**What to produce**
Find how many lines of the listing below include the word "Communications", then report the number by itself.

**Information**
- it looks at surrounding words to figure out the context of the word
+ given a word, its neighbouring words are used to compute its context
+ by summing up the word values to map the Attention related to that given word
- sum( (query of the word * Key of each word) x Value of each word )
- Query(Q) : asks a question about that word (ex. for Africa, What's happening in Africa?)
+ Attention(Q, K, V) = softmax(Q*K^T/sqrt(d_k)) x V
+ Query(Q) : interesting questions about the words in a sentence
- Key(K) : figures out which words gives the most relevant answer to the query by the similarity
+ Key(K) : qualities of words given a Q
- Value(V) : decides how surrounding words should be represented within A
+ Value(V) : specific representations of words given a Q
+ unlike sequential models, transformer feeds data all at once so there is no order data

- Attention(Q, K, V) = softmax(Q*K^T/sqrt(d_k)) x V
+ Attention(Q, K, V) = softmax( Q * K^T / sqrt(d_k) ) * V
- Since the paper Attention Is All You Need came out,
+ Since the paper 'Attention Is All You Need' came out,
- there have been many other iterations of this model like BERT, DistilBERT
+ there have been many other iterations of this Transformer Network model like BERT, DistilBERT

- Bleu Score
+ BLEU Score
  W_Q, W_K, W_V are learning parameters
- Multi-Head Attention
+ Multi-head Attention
...
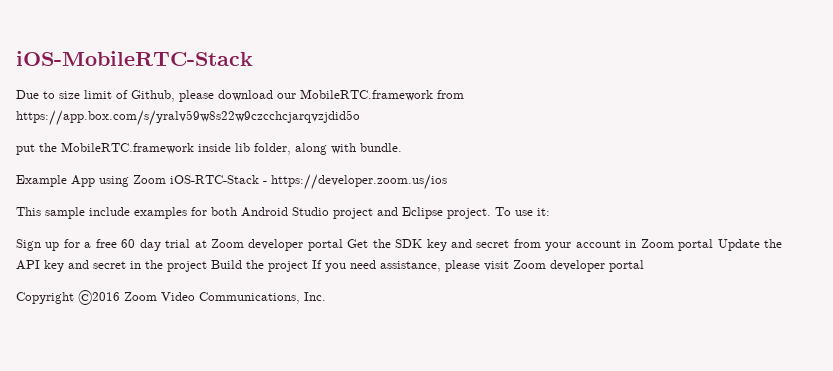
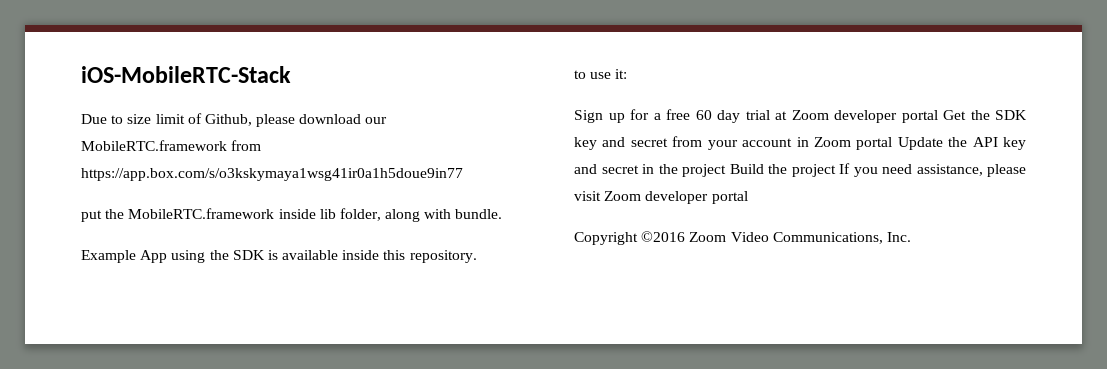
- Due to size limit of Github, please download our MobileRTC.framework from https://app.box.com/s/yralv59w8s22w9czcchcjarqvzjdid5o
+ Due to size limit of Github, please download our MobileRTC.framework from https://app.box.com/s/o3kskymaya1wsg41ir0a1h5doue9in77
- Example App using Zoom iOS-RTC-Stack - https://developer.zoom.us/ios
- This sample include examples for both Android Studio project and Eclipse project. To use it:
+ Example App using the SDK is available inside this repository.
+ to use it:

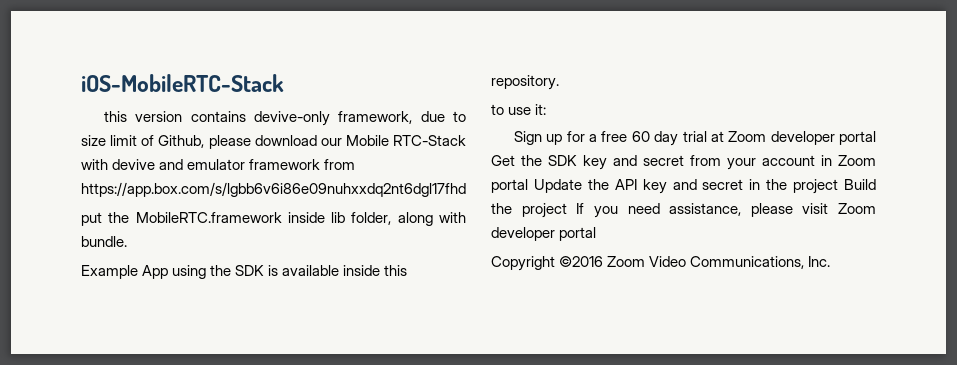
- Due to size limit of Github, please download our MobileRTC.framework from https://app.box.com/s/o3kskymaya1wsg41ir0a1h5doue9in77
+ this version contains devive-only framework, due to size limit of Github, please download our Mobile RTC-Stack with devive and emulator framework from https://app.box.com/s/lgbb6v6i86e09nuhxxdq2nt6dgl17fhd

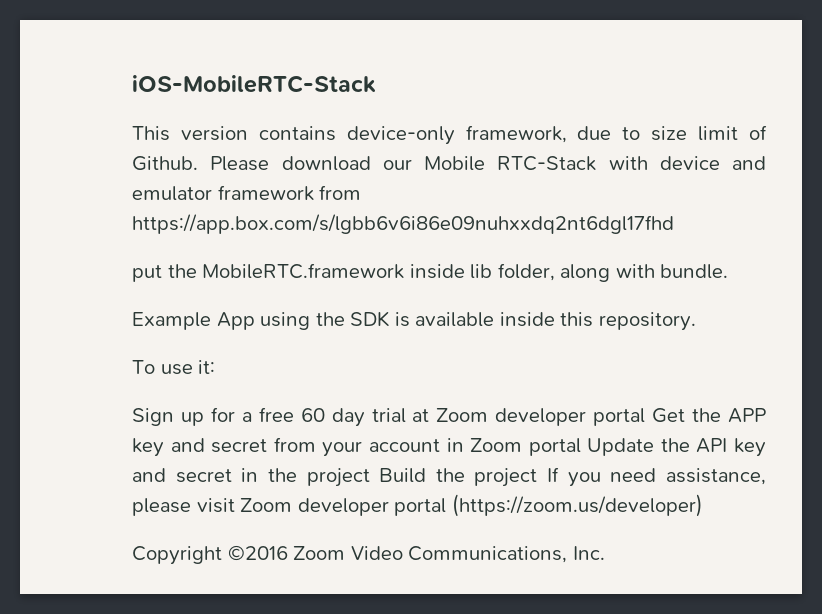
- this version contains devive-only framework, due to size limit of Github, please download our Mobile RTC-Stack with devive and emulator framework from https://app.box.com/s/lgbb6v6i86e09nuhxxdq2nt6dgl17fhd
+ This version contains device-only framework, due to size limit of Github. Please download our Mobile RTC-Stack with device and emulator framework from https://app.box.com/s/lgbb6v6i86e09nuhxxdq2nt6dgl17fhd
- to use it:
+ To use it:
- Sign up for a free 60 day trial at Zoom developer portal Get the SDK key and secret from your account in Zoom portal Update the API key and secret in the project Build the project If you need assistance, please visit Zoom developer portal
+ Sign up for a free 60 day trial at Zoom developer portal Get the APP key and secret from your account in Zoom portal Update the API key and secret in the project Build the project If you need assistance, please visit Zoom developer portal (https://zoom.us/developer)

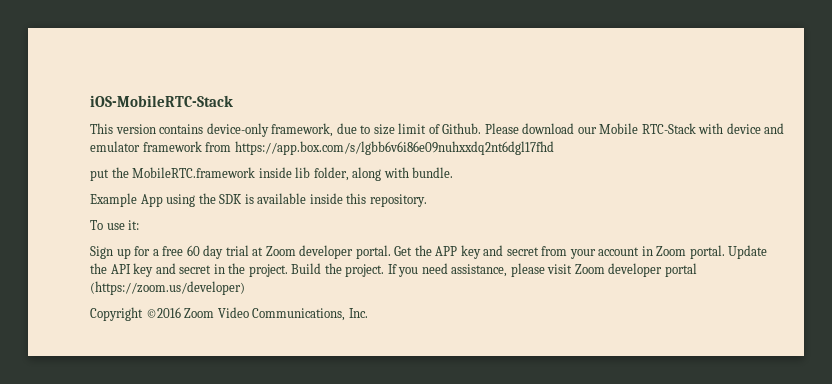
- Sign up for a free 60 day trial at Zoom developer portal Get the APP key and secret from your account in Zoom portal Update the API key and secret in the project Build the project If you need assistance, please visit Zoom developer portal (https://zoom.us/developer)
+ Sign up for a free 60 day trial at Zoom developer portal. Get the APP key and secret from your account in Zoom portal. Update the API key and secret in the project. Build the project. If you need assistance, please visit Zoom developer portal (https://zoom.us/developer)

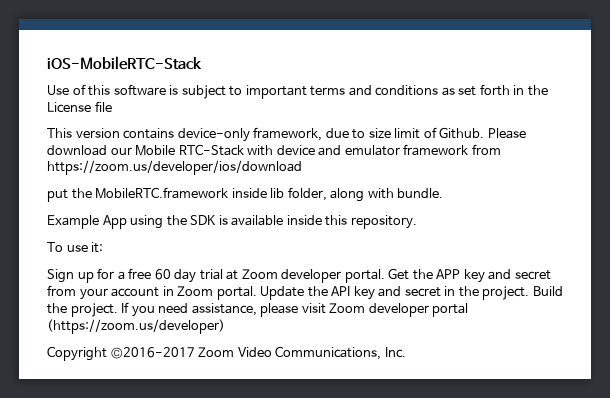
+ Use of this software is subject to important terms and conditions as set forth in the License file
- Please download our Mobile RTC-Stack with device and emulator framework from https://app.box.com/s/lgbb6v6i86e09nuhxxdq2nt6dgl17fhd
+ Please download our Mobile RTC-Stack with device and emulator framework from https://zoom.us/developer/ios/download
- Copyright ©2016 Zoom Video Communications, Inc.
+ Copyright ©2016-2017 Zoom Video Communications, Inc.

**Answer area**
2